Here is Starlink’s latest filing with the FCC asking for Eligible Telecommunications Carrier status so they can offer lifeline service.

https://ecfsapi.fcc.gov/file/1020316268311/Starlink%20Services%20LLC%20Application%20for%20ETC%20Designation.pdf
They need ETC status so they can receive the $885.5M RDOF funding to serve 643k locations ($1,134/location). As reported in another Viodi View article, many of these locations are in urban areas where there will be no reason for potential customers to take service (although Starlink will still get a subsidy for each of those locations).

https://viodi.com/2020/12/09/unlikely-silicon-valley-rdof-winners/

They claim their 10k+ users are getting 100/20 Mb/s (downstream/upstream) service from their existing 1,000 satellite constellation. They don’t provide evidence, such as speed test reports, that their customers are seeing those speeds. They don’t explicitly state their long-term oversubscription ratio (which appears to be roughly 10:1, today). Assuming that they have 12k satellites at full-buildout (as referenced in the above Reuter’s link), and 100% RDOF subscribers (643k), that would mean a 55:1 oversubscription.

Starlink should be submitting data based on that sort of oversubscription ratio, not their current 10:1.

It is clear from their filing that some of the RDOF funding would go to launching new satellites:

“Significantly accelerate production of satellites and user equipment to ramp up capacity
deployed and CPE available. Accelerated production means more people receive service
faster in the unserved areas where SpaceX placed winning bids.”

Further, bullet four suggests they would be using the monies to buildout their telephony expertise.

“Invest in standalone voice service capabilities.”

It is assumed that Lifeline telephony operators have a voice network.
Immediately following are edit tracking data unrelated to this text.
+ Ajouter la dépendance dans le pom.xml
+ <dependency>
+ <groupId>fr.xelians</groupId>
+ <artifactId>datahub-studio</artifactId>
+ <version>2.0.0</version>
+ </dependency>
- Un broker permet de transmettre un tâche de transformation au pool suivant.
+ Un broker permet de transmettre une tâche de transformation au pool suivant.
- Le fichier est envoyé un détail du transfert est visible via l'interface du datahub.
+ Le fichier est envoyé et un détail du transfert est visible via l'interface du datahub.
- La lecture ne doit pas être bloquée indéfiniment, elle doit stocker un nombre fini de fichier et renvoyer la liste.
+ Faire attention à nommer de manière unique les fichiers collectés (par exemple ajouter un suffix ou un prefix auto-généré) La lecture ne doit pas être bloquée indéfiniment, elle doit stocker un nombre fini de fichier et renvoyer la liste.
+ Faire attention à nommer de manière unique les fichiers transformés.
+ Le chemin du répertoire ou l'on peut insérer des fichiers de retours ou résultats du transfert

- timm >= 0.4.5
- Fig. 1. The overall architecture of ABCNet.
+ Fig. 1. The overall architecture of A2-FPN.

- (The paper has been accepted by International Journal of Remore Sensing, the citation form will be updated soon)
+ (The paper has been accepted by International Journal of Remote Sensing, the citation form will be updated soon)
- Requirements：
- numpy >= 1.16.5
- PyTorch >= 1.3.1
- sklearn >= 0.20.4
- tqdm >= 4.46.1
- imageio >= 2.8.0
Starlink shouldn’t be receiving RDOF funding for something that is a given.

I think Tesla with a Starlink interface is pie in the sky. Even though Elon Musk owns SpaceX (parent of Starlink) and is the major stockholder in Tesla, he is unlikely to extend Starlink access to moving vehicles. It would be too expensive and a bulky receiver attached to the vehicle.

I also do not think 5G interfaces will be built into any vehicle for the next 5 years or longer.

Could be too expensive for cars in the short-term, but there is definitely potential for delivery to aircraft, which is a market that could really take-off if the low-cost electric aviation takes off like many pundits think.

Starlink’s filing to the FCC for a small portable dish, as well as the earlier February filing regarding portability in cars, RVs, and planes, points to the idea that the Starlink receivers could be destined for what could end up being mobile cell towers in a P2P mesh, as posited above. With now 5 million vehicles world wide and the goal to get to a production of 20 million per year, this could be a real possibility.